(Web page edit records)
■ ■ ■
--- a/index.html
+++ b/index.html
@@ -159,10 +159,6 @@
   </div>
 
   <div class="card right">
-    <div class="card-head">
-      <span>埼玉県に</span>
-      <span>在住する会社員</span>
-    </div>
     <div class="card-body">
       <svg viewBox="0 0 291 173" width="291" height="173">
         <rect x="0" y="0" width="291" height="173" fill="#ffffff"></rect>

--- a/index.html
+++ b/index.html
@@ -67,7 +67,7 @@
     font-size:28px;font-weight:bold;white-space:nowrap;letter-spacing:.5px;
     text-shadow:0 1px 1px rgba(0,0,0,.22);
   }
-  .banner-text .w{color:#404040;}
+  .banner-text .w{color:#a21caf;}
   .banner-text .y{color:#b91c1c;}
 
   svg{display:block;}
■ ■ ■
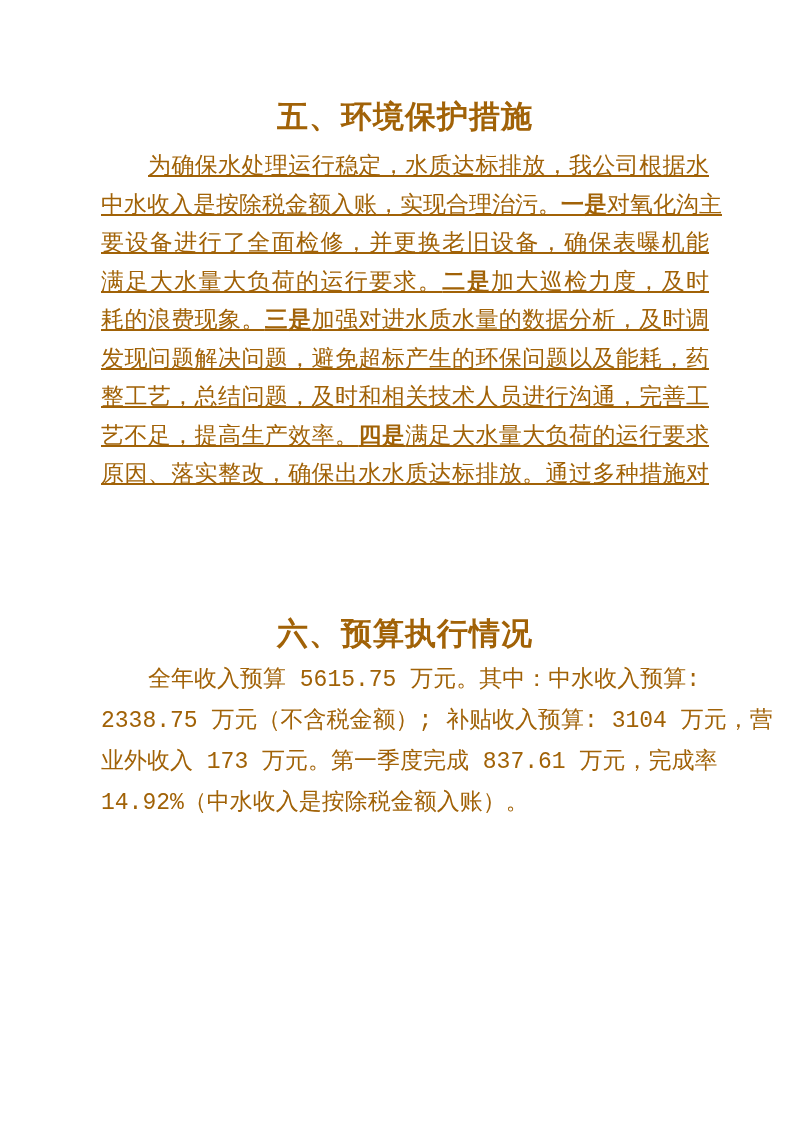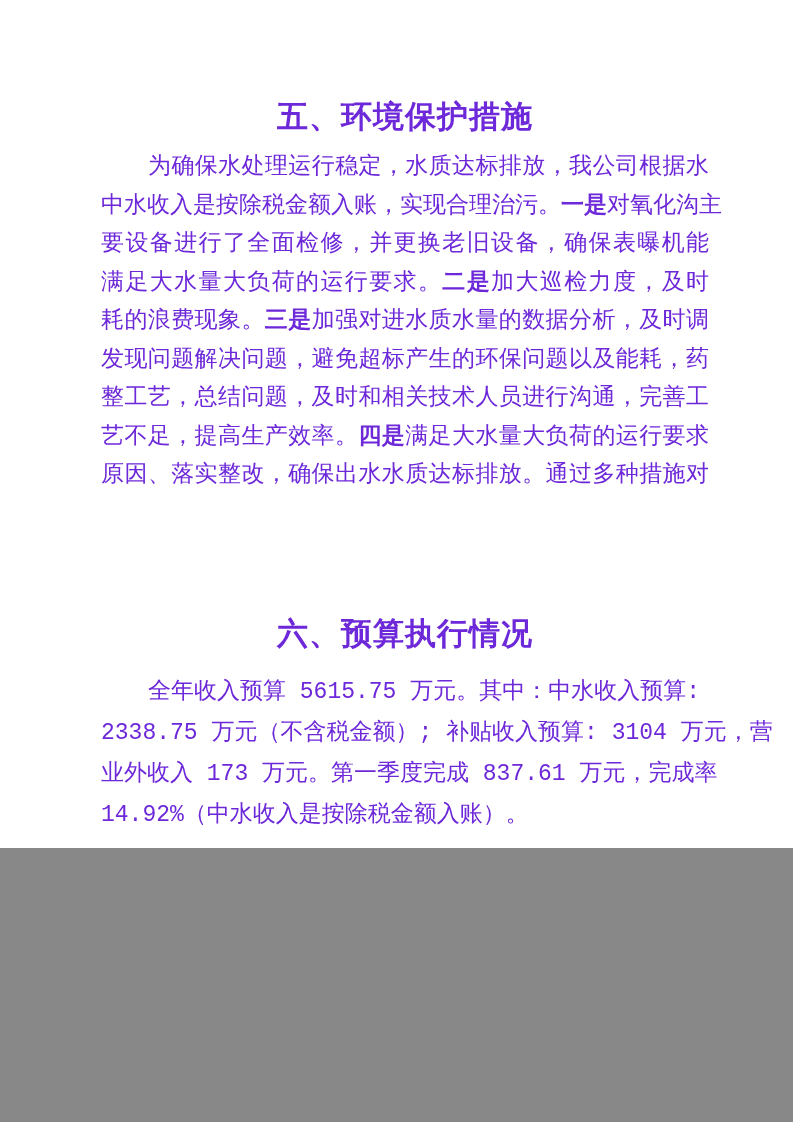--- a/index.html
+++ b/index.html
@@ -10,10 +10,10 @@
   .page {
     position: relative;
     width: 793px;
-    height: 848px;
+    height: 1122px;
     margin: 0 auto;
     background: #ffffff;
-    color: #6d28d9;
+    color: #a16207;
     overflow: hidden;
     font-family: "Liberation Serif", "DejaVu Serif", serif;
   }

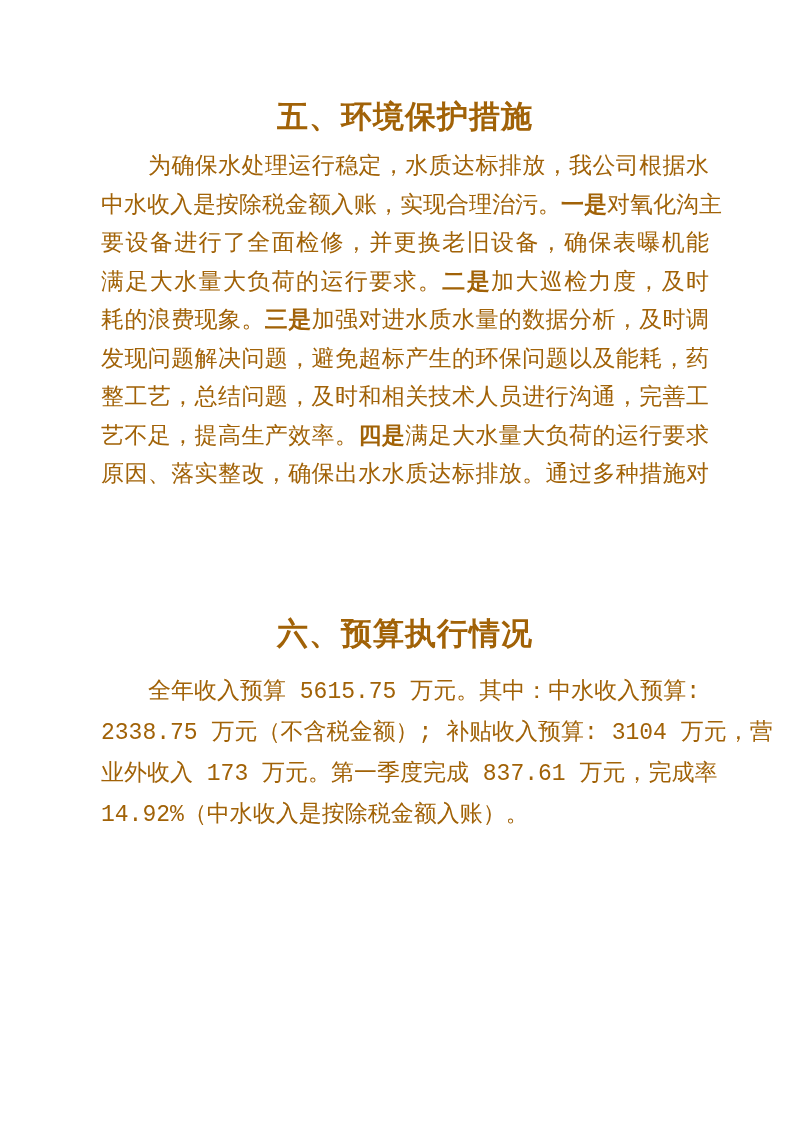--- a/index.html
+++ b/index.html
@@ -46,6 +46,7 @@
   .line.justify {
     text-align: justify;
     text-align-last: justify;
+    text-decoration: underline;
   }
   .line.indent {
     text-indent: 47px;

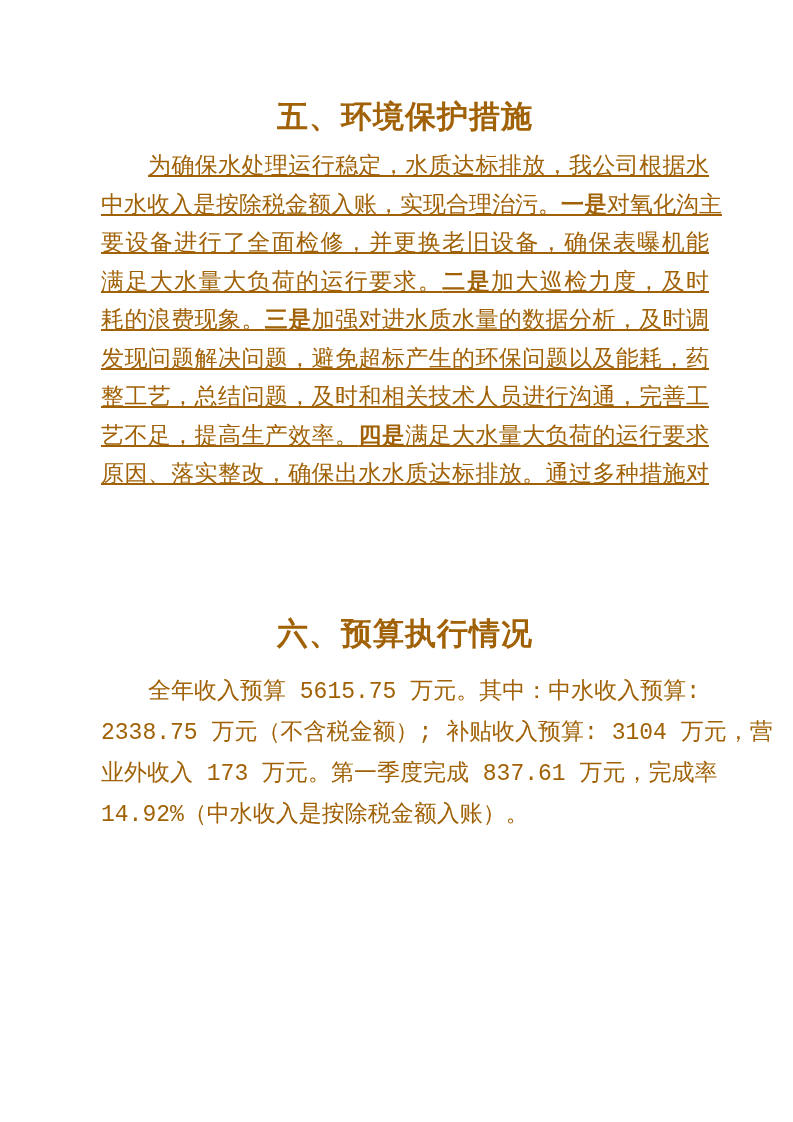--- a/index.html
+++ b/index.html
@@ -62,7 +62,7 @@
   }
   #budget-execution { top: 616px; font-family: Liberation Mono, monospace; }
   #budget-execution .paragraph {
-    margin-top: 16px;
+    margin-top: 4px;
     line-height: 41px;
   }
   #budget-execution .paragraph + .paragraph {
■ ■ ■
**AIM OF THE TASK:** The answer must consist of every line from the entries above that contains "paragraph".

**ANSWER SPACE:**
   #budget-execution .paragraph {
   #budget-execution .paragraph + .paragraph {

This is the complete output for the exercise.